But now I must tell you o’ what took place on the night o’ the Laird’s death, to the great horror of a ship’s crew who chanced to be at sea. Just as they were sailing past the coves of Culzean, the fearful tempest, I mentioned before, arose, and the ship was tossed by the waves in such a manner, that the sailors gave themselves up for lost. Well, in the very midst of this awful turmoil o’ the elements, when even the mightiest vessel was in danger of perishing, the man at the helm cried aloud, “a boat, a boat!”
“Nonsense,” replied the Captain, “what boat could live in a night like this?”
Just as they were speaking, a fearful flash of lightning lit up the darkness, thereby permitting the terror-stricken crew to perceive a coach and four coming along the sea. Again the blue lightning flew down the mast, while onward pranced the horses, whose black plumes waved, as the ghastly-looking driver urged them onwards. The hair of each individual sailor stood on end as he gazed on the appalling sight; when, just as they were passing the side of the vessel, the Captain hailed the spectral-looking coachman with, “From whence to were?”
And the answer was, “From h–ll to Culzean’s burial!”
“Well done,” said Mr. Anderson, at the close of this harrowing narration; “this is indeed a most probable story, and quite in keeping with ‘open, open to the Duke of Drumlanrig.’ Surely,” he added more seriously, “you do not believe any such nonsense?”
“Never you mind whether I do or not,” replied Mrs. Anderson, evidently enjoying her husband’s look of astonishment; “but just go your ways to that small drawer on the left there, and bring me the little box tied round wi’ red tape, which you will find in the farthest back corner.”

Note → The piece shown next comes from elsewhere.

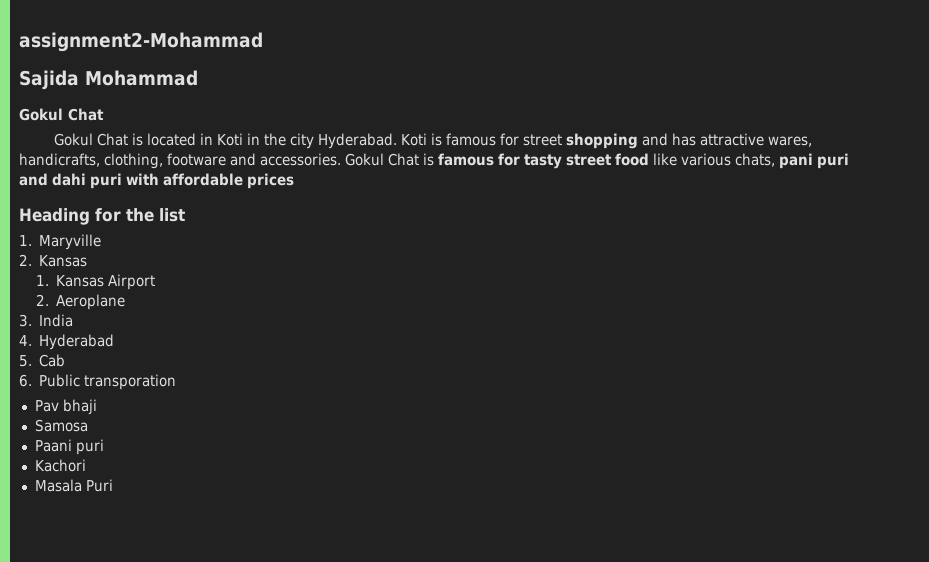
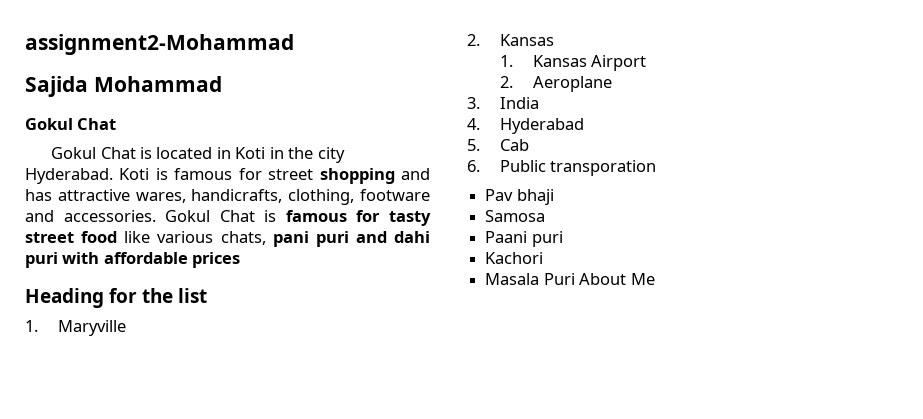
(113, 485) none -> [579,273,655,285] About Me

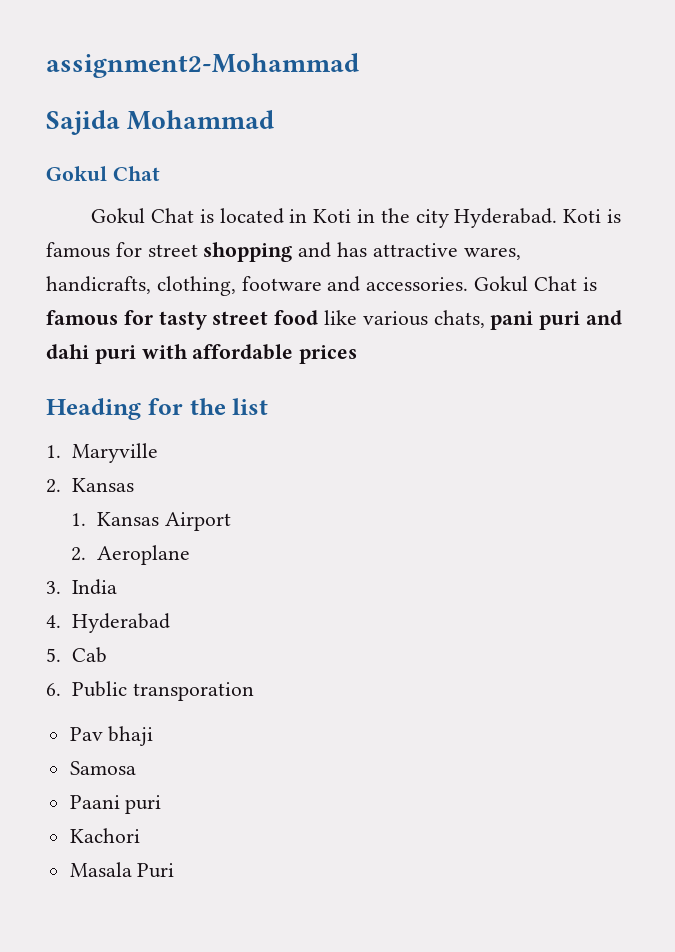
[579,273,655,285] About Me -> (175, 870) none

Mr. Anderson, in obedience to his wife’s request, proceeded to the drawer, and in a few seconds placed in her hands the wished-for article.
After fumbling for a short space of time amongst its varied contents, Mrs. Anderson succeeded in fishing out, from its mysterious depths, a sheet of paper carefully folded up, which she opened and placed in my hands, saying, “there now, that was written by a friend of mine while studying at the College of Edinburgh.” Glancing my eyes over the verses, I perceived that they bore immediate reference to the legend Mrs. A. had just been narrating, and so wrote them down, as an appropriate finish to the Legend of Culzean:–
THE LAIRD OF CULZEAN.
Around Culzean Castle the wild winds did howl,
And the trees bent like leaves to the blast;
Whilst the heavens looked black with an angry scowl,
The wild clouds were careering on fast.
Dark, dark was that night, and yet darker the hour
When Culzean’s lord did yield up his breath;
You’d have thought that the fiends of hell had power
To preside o’er the wizard’s death!
The thunder roll’d loud, while the lightning flashed,
And by tempest the Castle was shook;
Wild shrieks of despair echo’d loud in the blast,
And from fear none dared upward to look.
The dying man toss’d, and oft did he turn,
But for him was no rest or sleep;
Fierce flames of remorse in his breast did burn,
And his curses were loud and deep.
When reverend fathers sought to cheer,
And smooth down the way to heaven,
He mocked them all with a taunt and jeer;
They from the room were driven.
He died–though for him the black banner wav’d
And nodded the sable plume;
By no rich nor poor was a blessing craved
For him who that night met his doom.
* * * * *
The wild winds rag’d and the lightnings flashed,
While the sea ran mountains high;
And the good ship’s crew all stood aghast
As they gaz’d on the stormy sky.
“Haste haste, my men,” the bold Captain cried,
“Haste, haste! make no delay!
We’ll bravely steer through the foaming tide,
And trust in God our stay.”
The death lights do burn this night in Culzean,
The old lord is dead at last;
And the powers of darkness are there I ween.
Careering on the blast!
With a crash the thunder o’er them peal’d,
And its harsh and sullen roar;
Though to fear the sailors hearts were steel’d,
Caus’d them tremble more and more.
“A boat! a boat!” the steersman cried,
“I see by the flashes bright.”
“NO BOAT,” the Captain quick replied,
“Could live on this awful night!”
Then the heavens burst, and a flood of light
Lit up all with its ghastly glare;
And the ship’s crew gaz’d on a fearful sight,
For a funeral train was there!
Four coal-black horses drew each coach,
And they pranced upon the sea;
As each driver caus’d them swift approach,
What a ghastly look had he!
Soon as they reach’d the vessel’s side,
That awful train funereal,
“FROM WHENCE–to where?” the Captain cried
“From H–ll to Culzean’s burial!”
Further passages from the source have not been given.